For Windows NT and its successors, two machines with identical names and security IDs (SIDs) are not allowed on the same network. A disk cloning program must change these as part of copying the disk or restoring the image. Some operating systems are also (by design) not well suited to changes in hardware, so that a clone of Windows XP for example may object to being booted on a machine with a different motherboard, graphics card and network card. Microsoft's solution to this is Sysprep, a utility which runs hardware detection scans and sets the SID and computer name freshly when the machine boots. Microsoft recommends that Sysprep be set up on all machines before cloning, rather than allow third party programs to configure them.

There are files in some Microsoft operating systems (called BOOTSECT.*) which are copies of the Boot Partition Block (BPB). They must be altered if partition sizes are changed during the clone.

Linux systems usually boot using either the LILO or grub bootloaders. These contain lists of absolute disk sectors in their MBR, which must be altered by the cloning program as the files they refer to are likely not to be in the same location of the destination disk.

Operating Environment

A disk cloning program needs to be able to read even protected operating system files on the source disk, and must guarantee that the system is in a consistent state at the time of reading. It must also overwrite any operating system already present on the destination disk. To simplify these tasks, most disk cloning programs run under a version of DOS (MS-DOS, PC-DOS and DR-DOS are all used by different disk cloning manufacturers). Some disk cloning programs, notably PowerQuest's DriveImage, can perform most operations without rebooting to DOS unless the Windows System Drive is involved.

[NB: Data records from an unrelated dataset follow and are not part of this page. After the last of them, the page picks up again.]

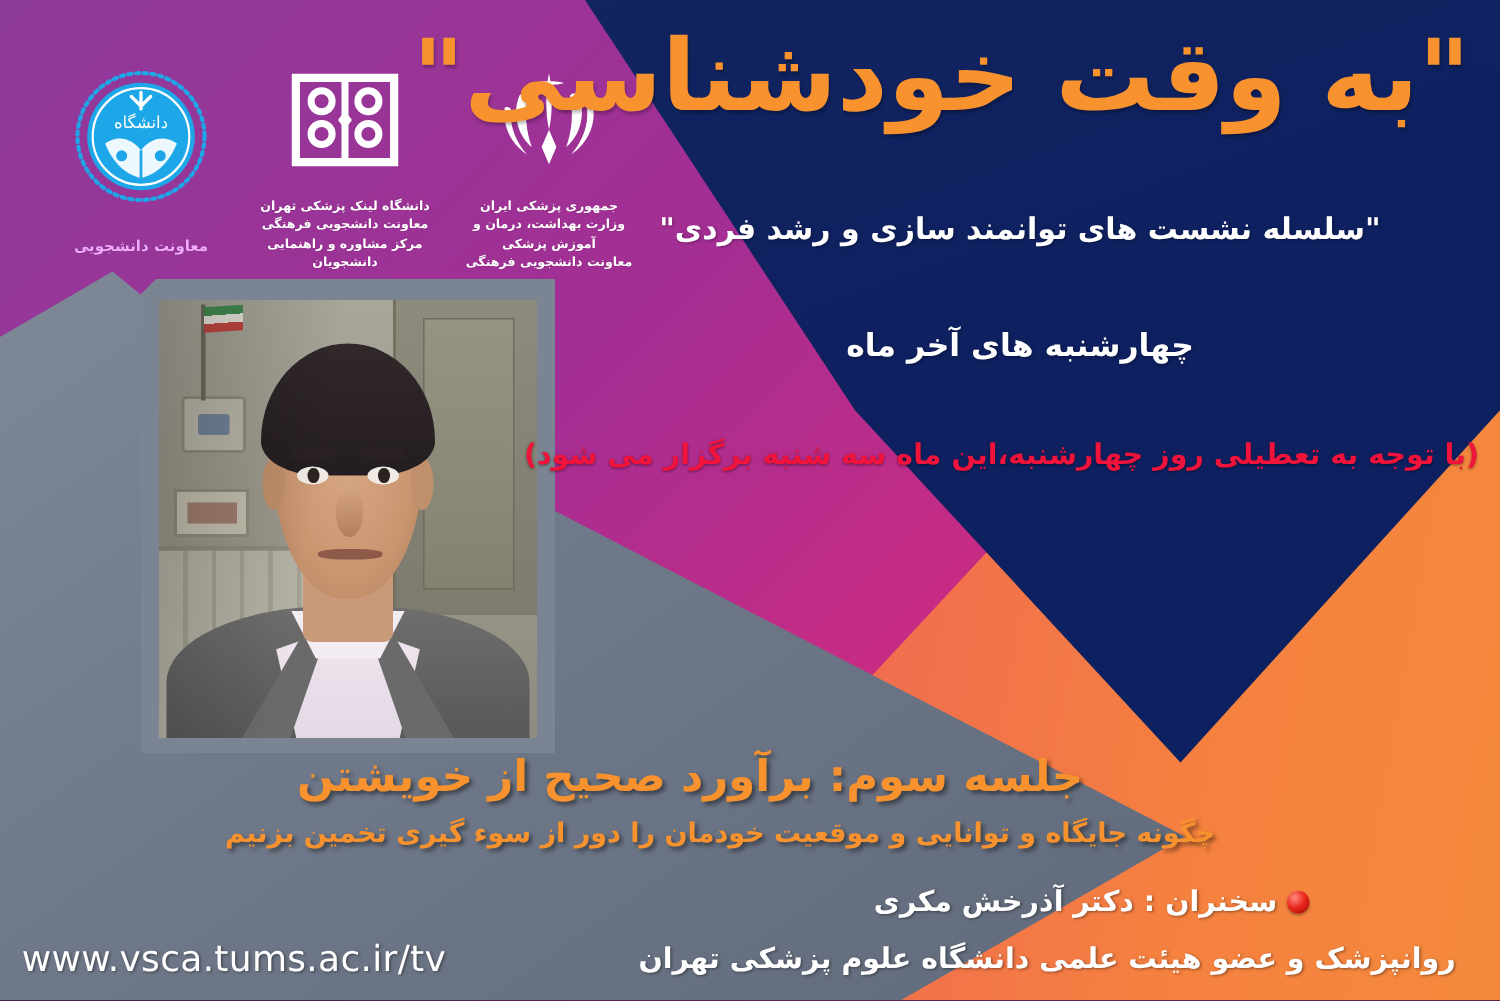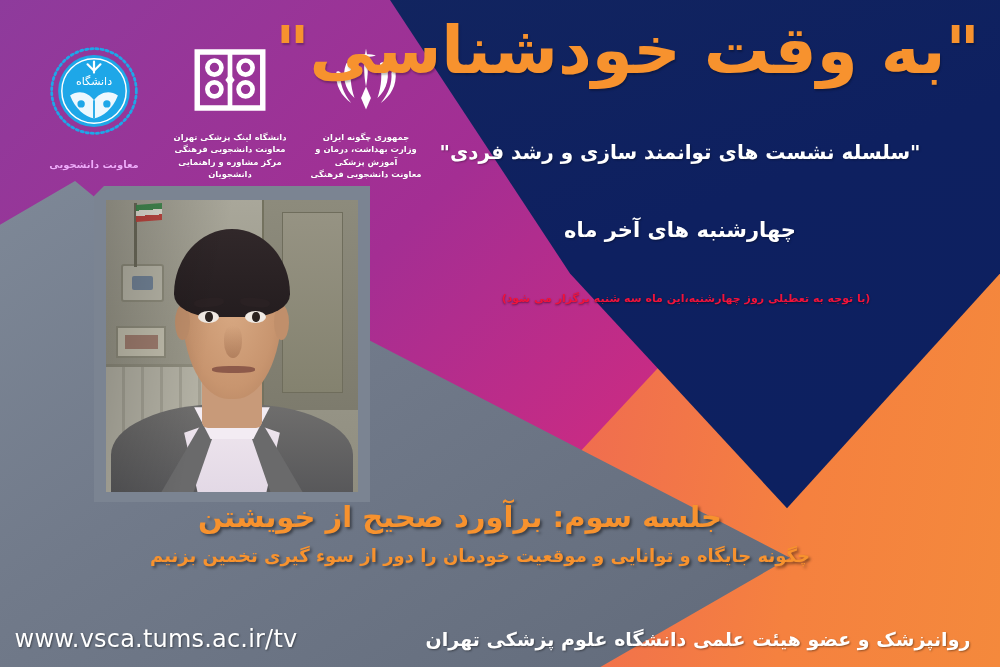"جمهوری چگونه ایران" div { text: چگونه -> پزشکی }
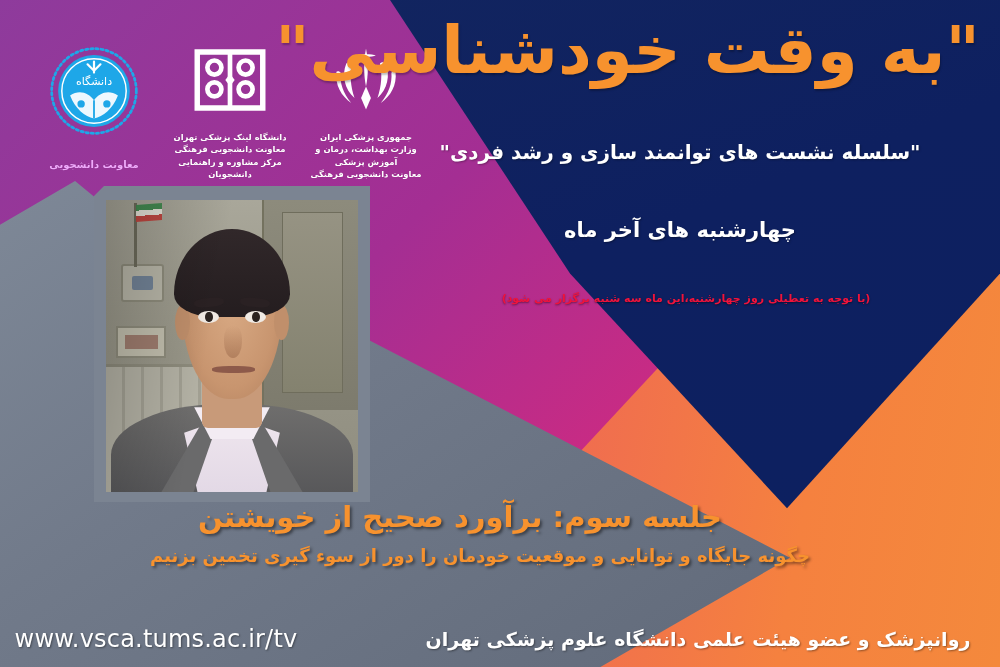"(با توجه به تعطیلی روز" #note-line { font-size: 11px -> 19px }
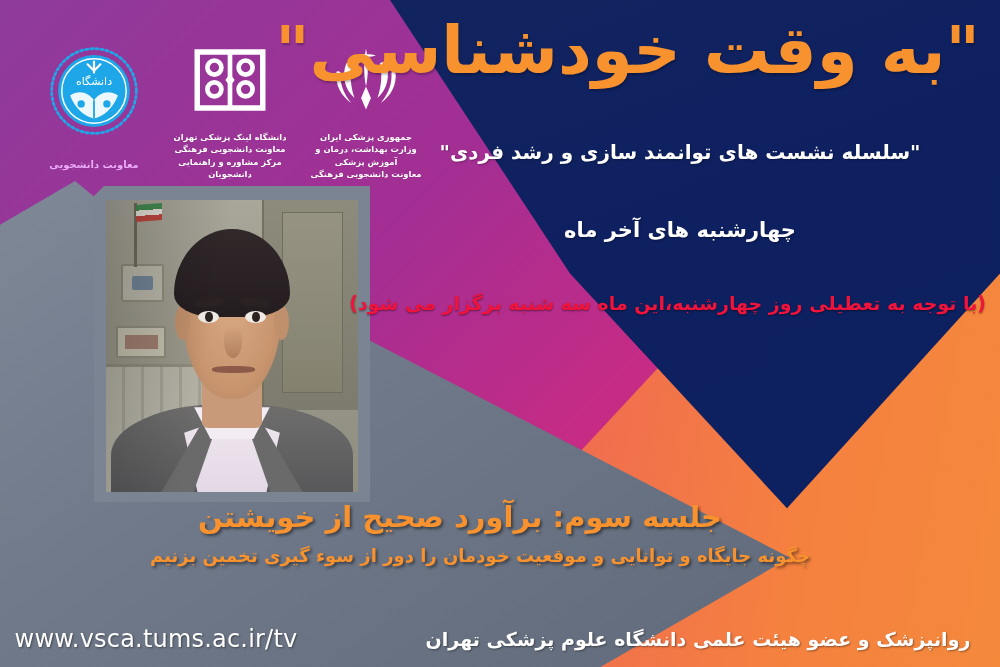"سخنران : دکتر آذرخش مکری" div.txt { html: none -> <div> <span></span><span>سخنران : دکتر آذرخش مکری</span> </div> }
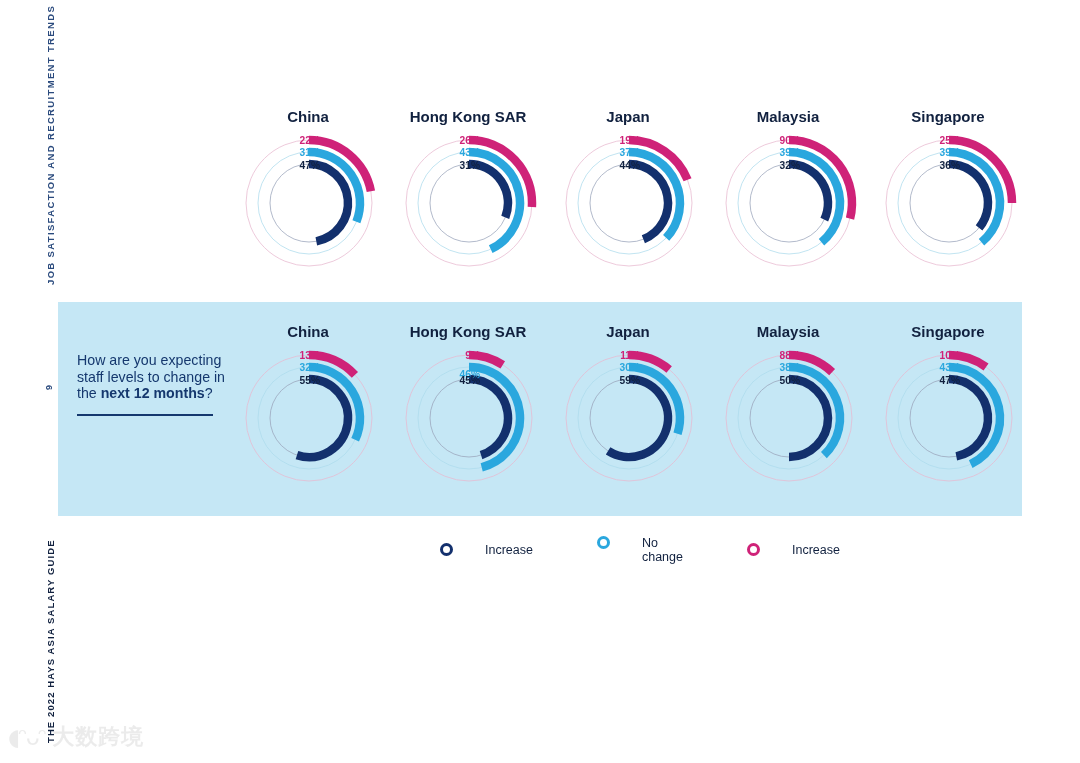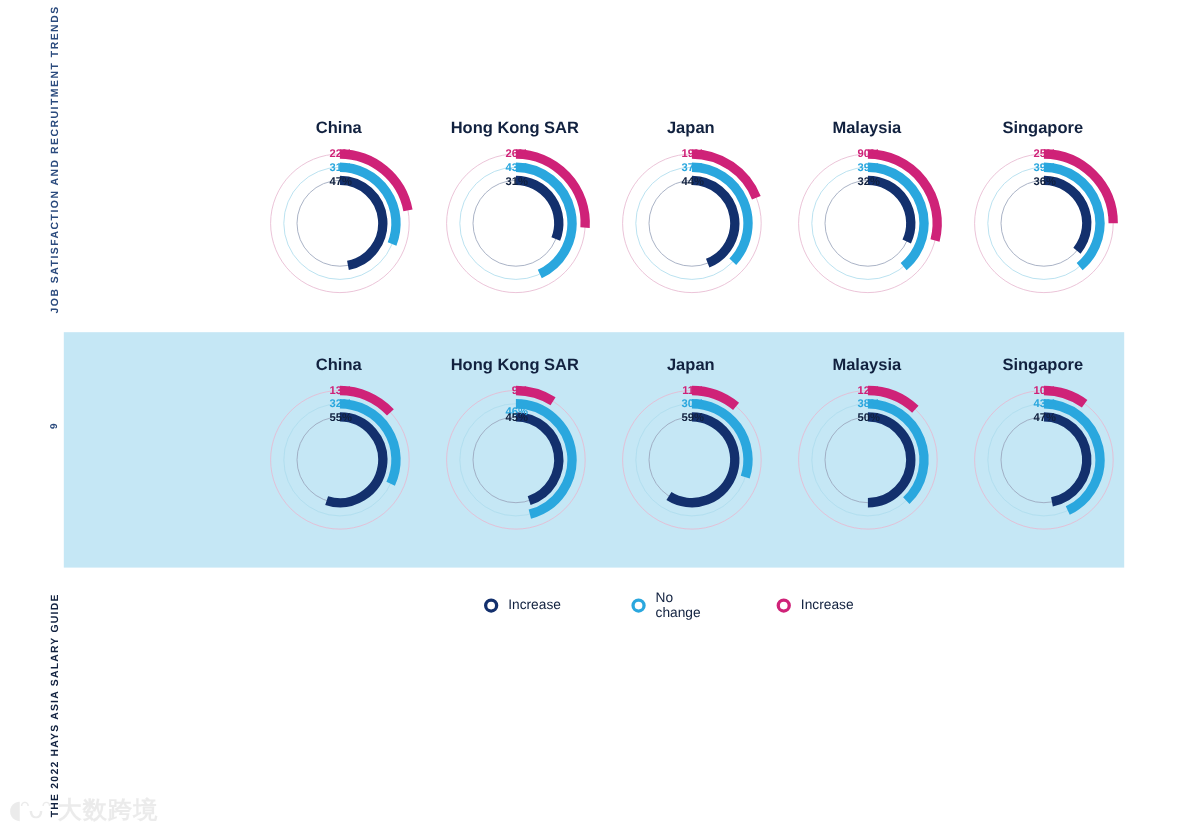"How are you expecting staff" div.question { html: none -> <div> <span>How are you expecting staff levels to change in the </span><b>next 12 months</b><span>?</span> <div></div> </div> }
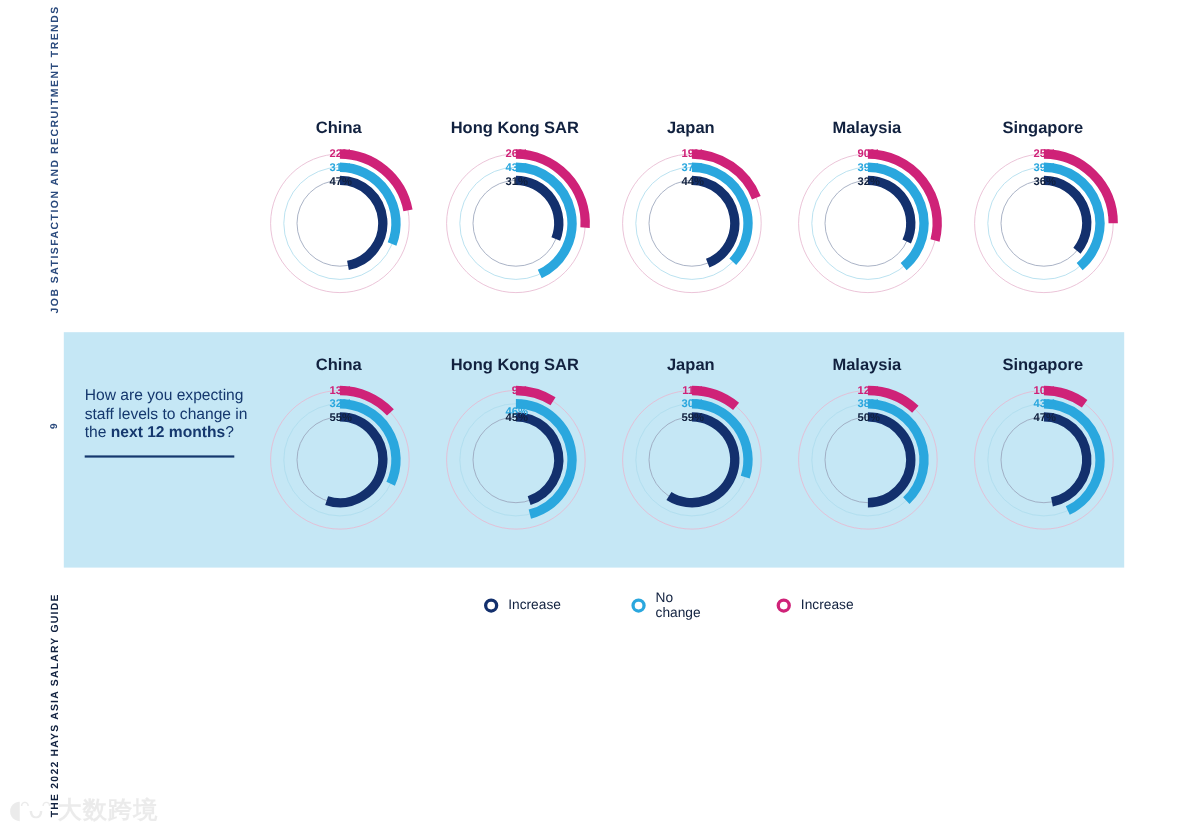"12%" div.pct-label { text: 12% -> 88% }
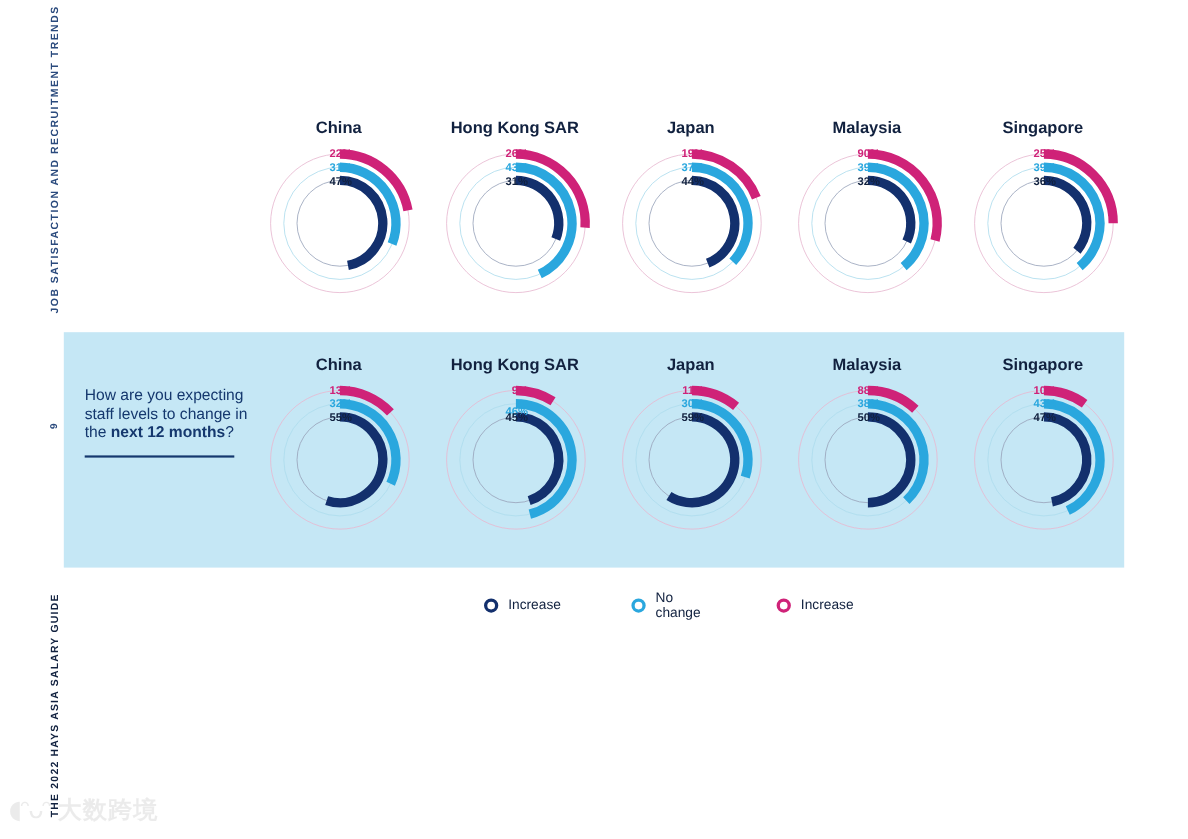"Increase" .legend-item { align-items: center -> flex-start; gap: none -> 23px }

Running under a DOS environment does cause problems for disk cloning programs, as some devices no longer have DOS drivers available for them. Disk cloning programs often provide their own functionality for accessing tape drives, CD and DVD readers and writers, and USB and FireWire drives. They often contain their own TCP/IP stack for multicast transfer of data.

Image Transfer

The simplest method of cloning a disk is to have both the source and destination disks present in the same machine, but this is too restrictive. Disk cloning programs can link two computers by a parallel cable, or save and load images to a network drive. As disk images tend to be very large (usually at least several hundred MB), performing several clones at a time puts excessive stress on a network. The solution is to use multicast technology. This allows a single image to be sent simultaneously to many machines without putting greater stress on the network than sending an image to a single machine.

Image Manipulation

Although disk cloning programs are not primarily backup programs, they are sometimes used as such. A key feature of a backup program is to allow the retrieval of individual files without needing to restore the entire backup. Disk cloning programs either provide a Windows Explorer-like program to browse image files and extract individual files from them, or allow an image file to be mounted as a read-only filesystem within Windows Explorer.

Some such programs allow deletion of files from images, and addition of new files.